In this approach, testing is done from bottom of hierarchy. Dummy routines called drivers are introduced that invoke the module.

Consider testing the software that implements a stack. The program contains a main function and functions to push and pop. In top-down approach, first the main function is tested. For this, in the place where push function is called, a print statement can be introduced which prints "call the push function". Similarly, at the point where pop function is called, a print statement which prints "pop function is called" can be introduced. In bottom-up approach, a driver function is written, which just calls the push function first and then testing is done to ensure that the push works well. Similarly, pop function is tested. Subsequently, all the functions are combined together and tested.
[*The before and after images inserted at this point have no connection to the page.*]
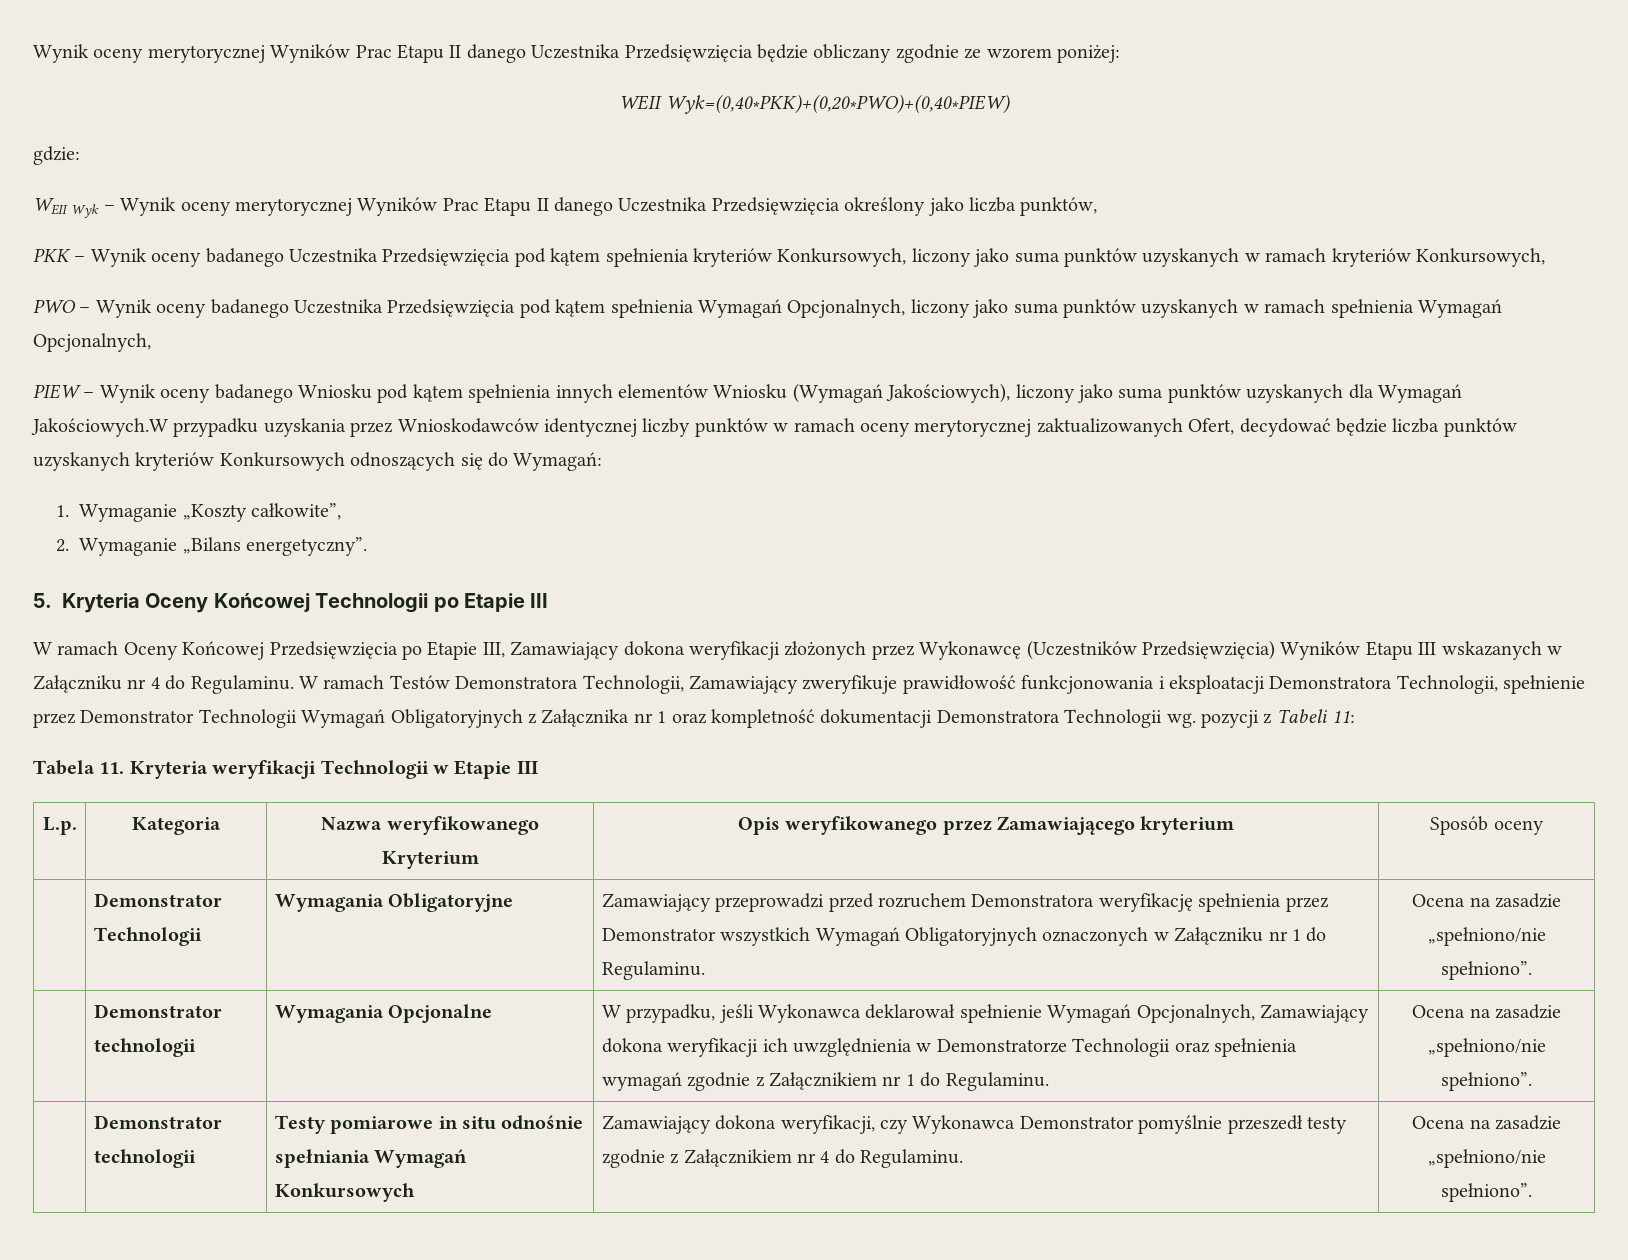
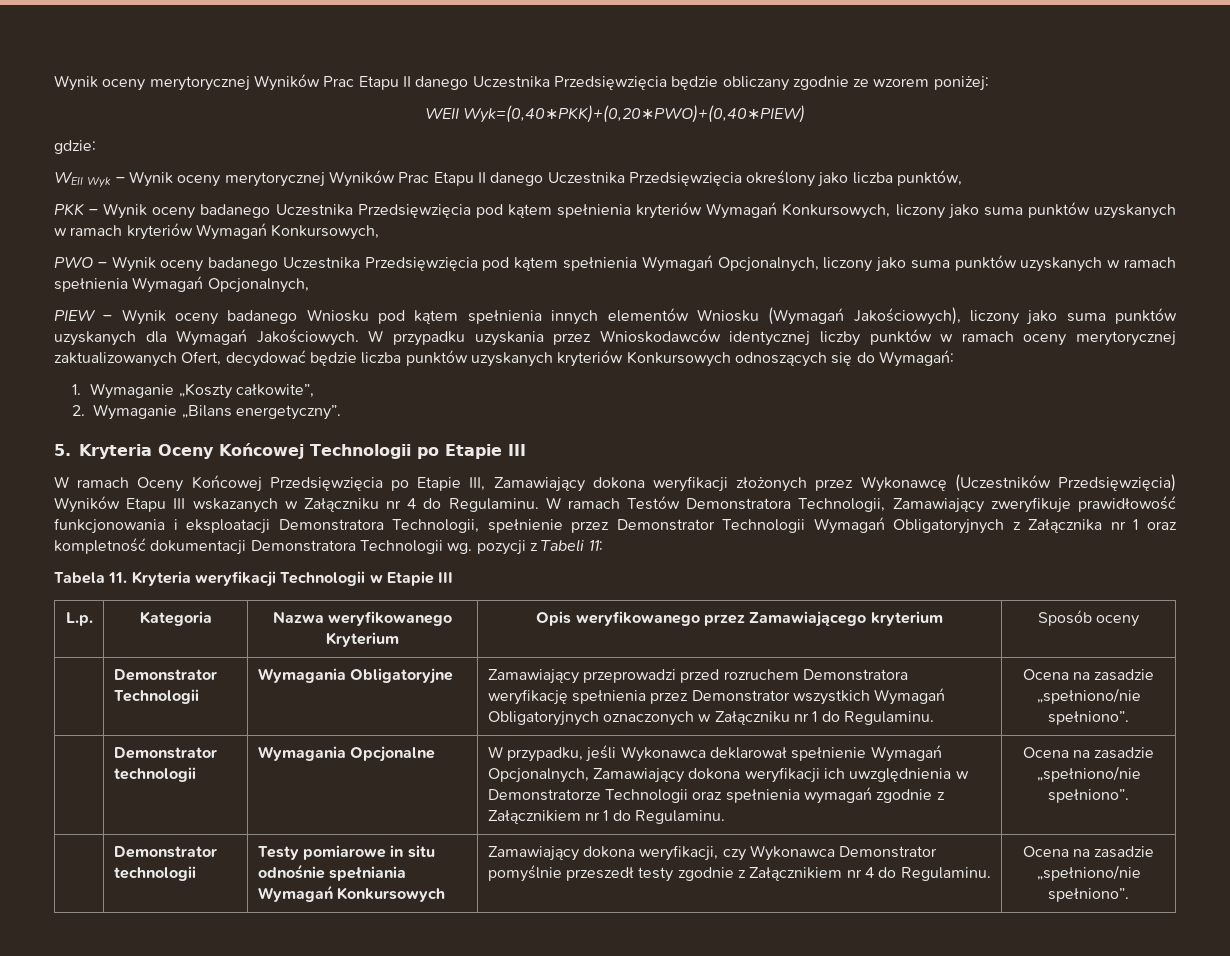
- PKK – Wynik oceny badanego Uczestnika Przedsięwzięcia pod kątem spełnienia kryteriów Konkursowych, liczony jako suma punktów uzyskanych w ramach kryteriów Konkursowych,
+ PKK – Wynik oceny badanego Uczestnika Przedsięwzięcia pod kątem spełnienia kryteriów Wymagań Konkursowych, liczony jako suma punktów uzyskanych w ramach kryteriów Wymagań Konkursowych,
- PIEW – Wynik oceny badanego Wniosku pod kątem spełnienia innych elementów Wniosku (Wymagań Jakościowych), liczony jako suma punktów uzyskanych dla Wymagań Jakościowych.W przypadku uzyskania przez Wnioskodawców identycznej liczby punktów w ramach oceny merytorycznej zaktualizowanych Ofert, decydować będzie liczba punktów uzyskanych kryteriów Konkursowych odnoszących się do Wymagań:
+ PIEW – Wynik oceny badanego Wniosku pod kątem spełnienia innych elementów Wniosku (Wymagań Jakościowych), liczony jako suma punktów uzyskanych dla Wymagań Jakościowych. W przypadku uzyskania przez Wnioskodawców identycznej liczby punktów w ramach oceny merytorycznej zaktualizowanych Ofert, decydować będzie liczba punktów uzyskanych kryteriów Konkursowych odnoszących się do Wymagań:

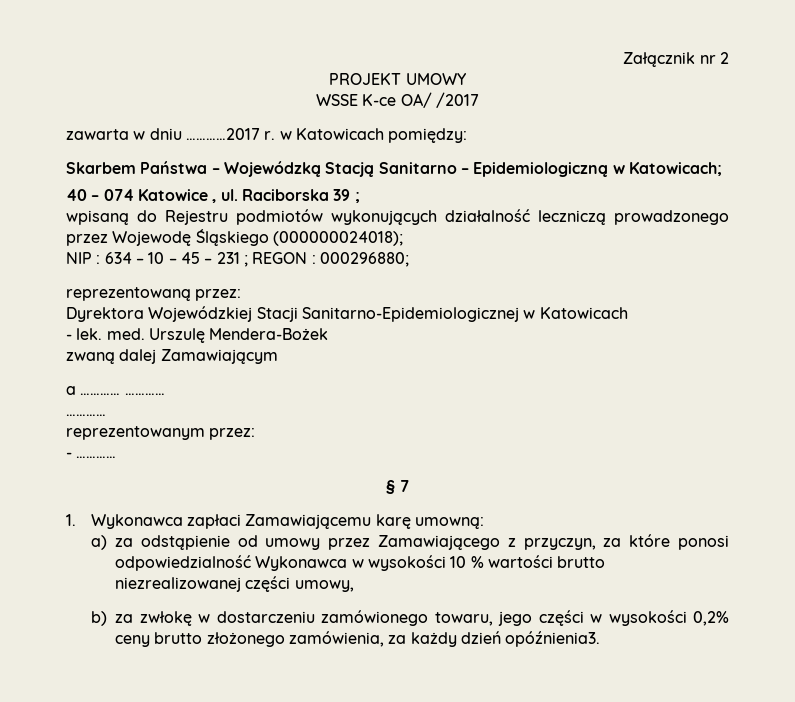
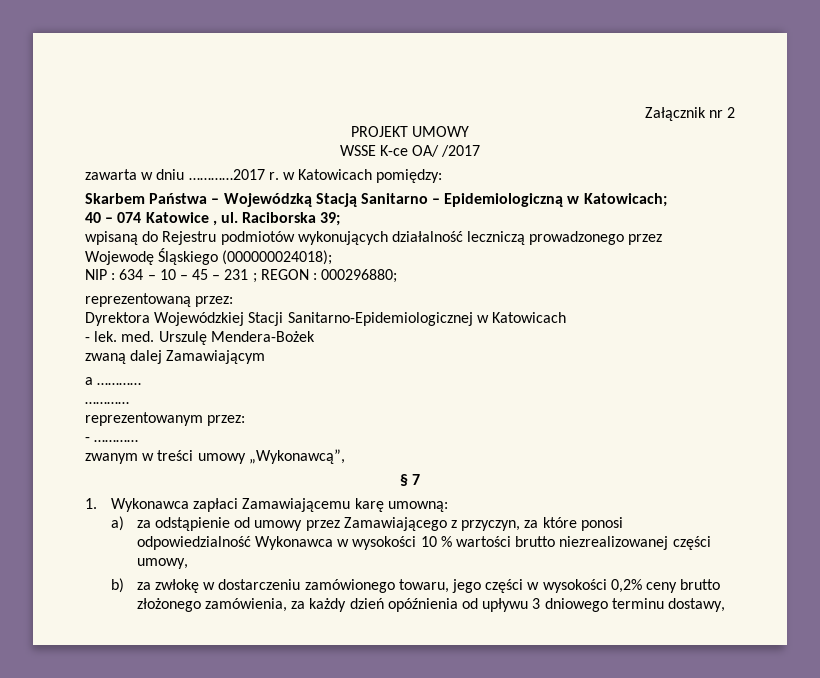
- Raciborska 39 ;
+ Raciborska 39;
- a ………… …………
+ a …………
+ zwanym w treści umowy „Wykonawcą”,
- b) za zwłokę w dostarczeniu zamówionego towaru, jego części w wysokości 0,2% ceny brutto złożonego zamówienia, za każdy dzień opóźnienia3.
+ b) za zwłokę w dostarczeniu zamówionego towaru, jego części w wysokości 0,2% ceny brutto złożonego zamówienia, za każdy dzień opóźnienia od upływu 3 dniowego terminu dostawy,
Functional Testing versus Structural Testing

In functional testing, functionality of the module is tested and structure is not considered. Test cases based on specifications and internals of modules are not considered. This type of testing is also known as black box testing.

Structural testing is used to test the implementation of the program. Here, the source code is looked into for testing the software. Structural testing involves (a) statement coverage (b) branch coverage and (c) path coverage.

Statement coverage:

This ensures that each and every statement is tested. Software tools called "profilers" are used to carry out this statement coverage testing. Profilers indicate the number of times each line in the code is executed.

Branch coverage:

In branch coverage, each and every condition is taken, and inputs are given in such a way that each branch is executed at least once.

E.g. if (a > 6 && b < 5)

To test this branch, inputs for a and b should be given in such a way that a > 6 is true and false; b < 5 is true and false.

Path coverage:

To test loops, this is required. For example, the loop statement for(i =0; i <= 100; i++) is executed 101 times. Does the programmer really want 101 times or only 100 times? Invariably programmers make mistakes at the boundary values. So, testing has to be done at loop boundaries.

Mutation Testing

Mutation testing is required to ensure that the software does not fail. It is also a good debugging mechanism. After the software works correctly, mutation testing can be done to simulate wrong inputs. In mutation testing, program is modified (or logic is changed) slightly to obtain mutants of the program. Different mutants are tested with the same test cases. If the mutant fails, and the actual program works correctly, confidence is gained in the program more and test cases are considered as good i.e., different mutants should give different results. Generally each mutant will have only one change. To produce mutants, mutation operators are defined. The mutation operators can be Constant replacement Variable replacement Arithmetic operator replacement Relational operator replacement Goto label replacement Consider the following code segment: input y; x = sin(y); print x; When you execute this program, you input a value for y and then check whether the value of sin (y) is displayed. If correct result is not obtained, a simple way of debugging the program is to create a mutant of the program. You can create the mutant by modifying the program as follows:

input y; x = y; print x;

Here, we removed the sine function. Now, when you execute the program, if the result is correct, we can isolate where the problem is: it is in the sine calculation. The mistake that is commonly done is not to give the value of the argument y in radians for sine calculation.

Regression Testing

When a defect is reported in the software, the developer makes some change to the software to remove that defect. It is likely that the change made in the code may lead to another defect that may not be visible immediately. So, whenever a change is made to the source code, one has to ensure that there are no ill effects of the change on the other parts of the software. Regression testing is done precisely to ensure that change in one part of the software has no ill effect on other parts of the software.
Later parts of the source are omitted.